As a part of my series about the things we can do to remain hopeful and support each other during anxious times, I had the pleasure of interviewing Dr. Renee Exelbert.

Dr. Renee Exelbert, Ph.D., CFT, is the Founding Director of The Metamorphosis Center for Psychological and Physical Change, where she integrates psychotherapy and exercise with a focus on the mind/body connection. In addition to maintaining a private practice, Dr. Exelbert is also an Adjunct Professor in the Department of Applied Psychology at the New York University Steinhardt School of Culture, Education and Human Development where she teaches Masters-level psychology courses. She is the author of Chemo Muscles: Lessons Learned from Being a Psycho-Oncologist and Cancer Patient (Mascot Books, 2020).

Thank you so much for doing this with us! Our readers would love to “get to know you” a bit better. Can you share with us the backstory about what brought you to your specific career path?

Igrew up with a sister who had Juvenile Diabetes. She was diagnosed at age 7, and I was 5, and we shared a room. I think having such a close connection to someone who was struggling in such a way fostered my natural ability to be a caregiver. I was exposed to a lot of medical trauma, and some of the emotional experiences that accompanied that. I think that being mindful of the human emotional experience was just something that became a part of who I am, and I found my skillset in being empathic to others. After becoming a psychologist, I spent the first 6 years of my career working in a pediatric cancer center with children diagnosed with cancer.
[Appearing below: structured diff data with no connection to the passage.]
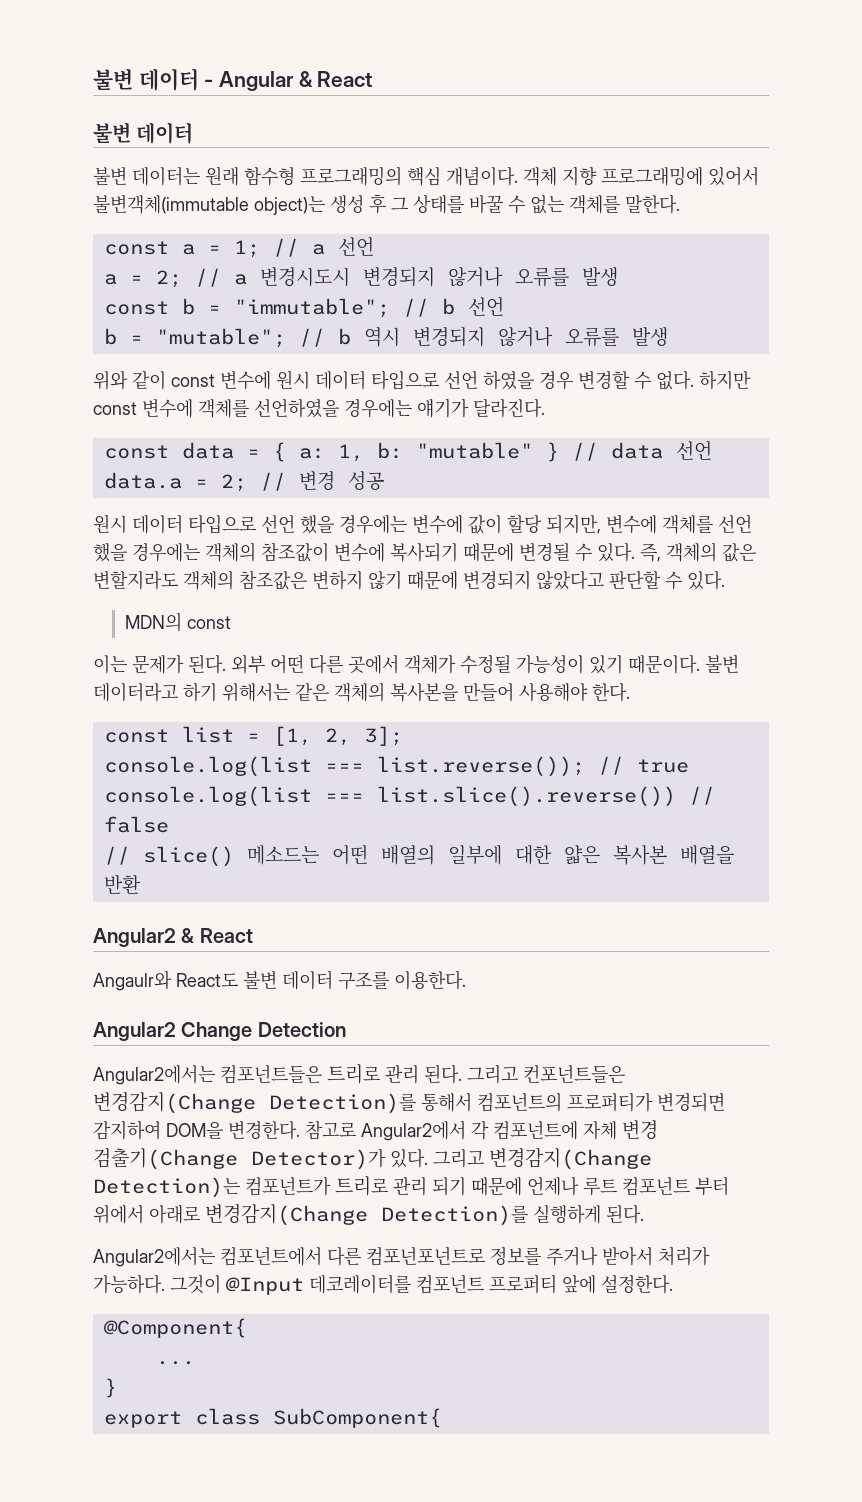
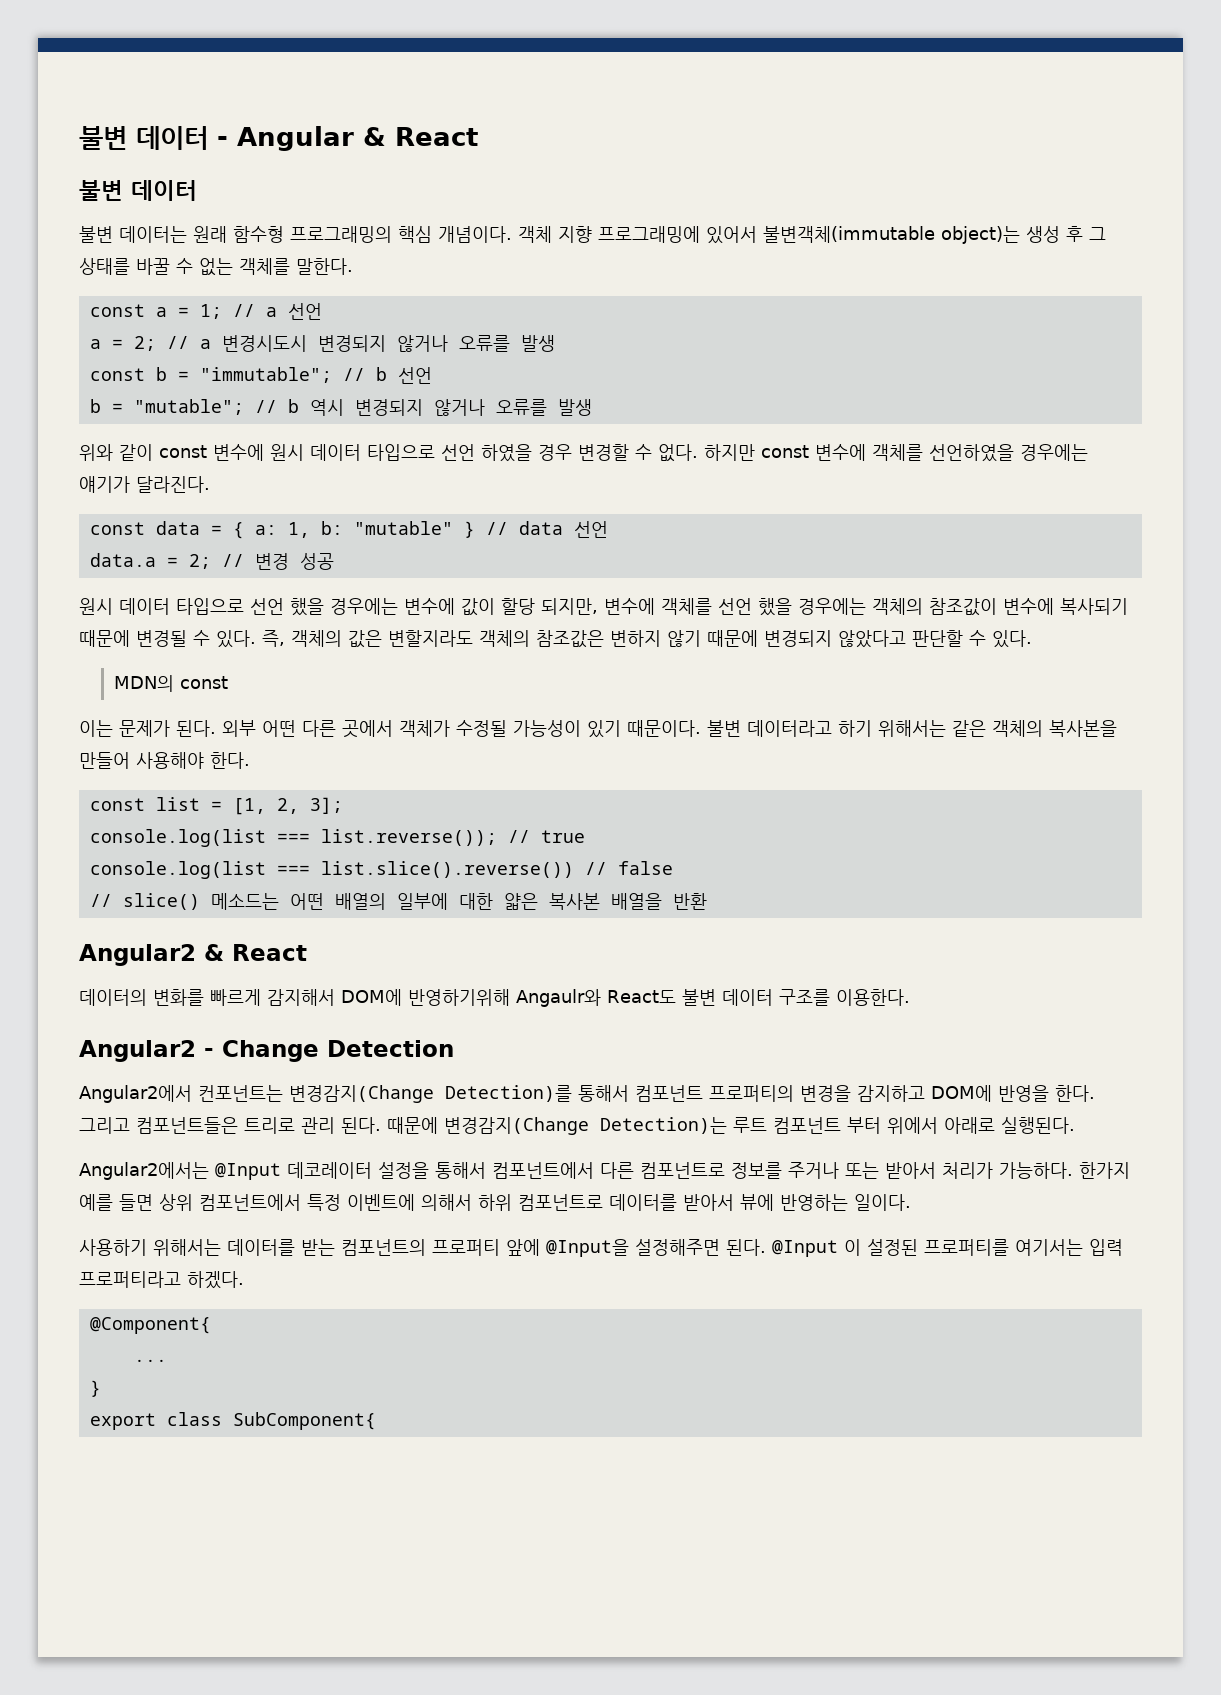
(253, 935) none -> [79,989,510,1006] 데이터의 변화를 빠르게 감지해서 DOM에 반영하기위해
(176, 1031) none -> [204,1048,214,1057] -
[93,1064,625,1085] [93,1092,725,1114] [93,1120,658,1141] [93,1148,652,1170] [93,1176,579,1198] Angular2에서는 컴포넌트들은 트리로 관리 된다. 그리고 컨포넌트들은 변경감지(Change Detection)를 통해서 컴포넌트의 프로퍼티가 변경되면 감지하여 DOM을 변경한다. 참고로 Angular2에서 각 컴포넌트에 자체 변경 검출기(Change Detector)가 있다. 그리고 변경감지(Change Detection)는 컴포넌트가 트리로 관리 되기 때문에 언제나 -> [79,1085,1095,1103] [79,1117,727,1135] Angular2에서 컨포넌트는 변경감지(Change Detection)를 통해서 컴포넌트 프로퍼티의 변경을 감지하고 DOM에 반영을 한다. 그리고 컴포넌트들은 트리로 관리 된다. 때문에 변경감지(Change Detection)는
[205,1204,644,1226] [93,1247,215,1267] 변경감지(Change Detection)를 실행하게 된다. // Angular2에서는 -> [1001,1117,1075,1134] [79,1162,486,1180] 실행된다. // Angular2에서는 @Input 데코레이터 설정을 통해서
[366,1247,485,1266] 컴포넌포넌트로 -> [640,1162,725,1179] 컴포넌트로
(598, 1256) none -> [845,1162,879,1179] 또는
[170,1274,673,1295] 그것이 @Input 데코레이터를 컴포넌트 프로퍼티 앞에 설정한다. -> [1079,1162,1130,1179] [79,1194,911,1211] [79,1239,1123,1257] [79,1271,244,1289] 한가지 예를 들면 상위 컴포넌트에서 특정 이벤트에 의해서 하위 컴포넌트로 데이터를 받아서 뷰에 반영하는 일이다. // 사용하기 위해서는 데이터를 받는 컴포넌트의 프로퍼티 앞에 @Input을 설정해주면 된다. @Input 이 설정된 프로퍼티를 여기서는 입력 프로퍼티라고 하겠다.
It was a natural setting for me, in that so much of my childhood was being exposed to chronic illness. In 2007, I left that job, only to be diagnosed with breast cancer myself. I found that the one way I was able to feel back in control of my body was through exercise. The experience of exercise was so transformative and helpful in my coping with trauma that I believed it could help many of my patients suffering from anxiety, depression, and other emotional struggles. Research has found that exercise is beneficial for mental health; it reduces negative mood and improves self-esteem, quality of life, and cognitive functioning. I became certified as a Personal Trainer, and then combined psychotherapy and exercise to find The Metamorphosis Center for Psychological and Physical Change, an integrative center focused on the mind-body connection. The mind-body connection states that physical health is influenced by thoughts, feelings and behaviors, and conversely, our emotional well-being can be influenced by physical symptoms. I utilize a combination of traditional psychotherapy, visual imagery and exercise to help individuals on their journey towards greater emotional health, growth and empowerment.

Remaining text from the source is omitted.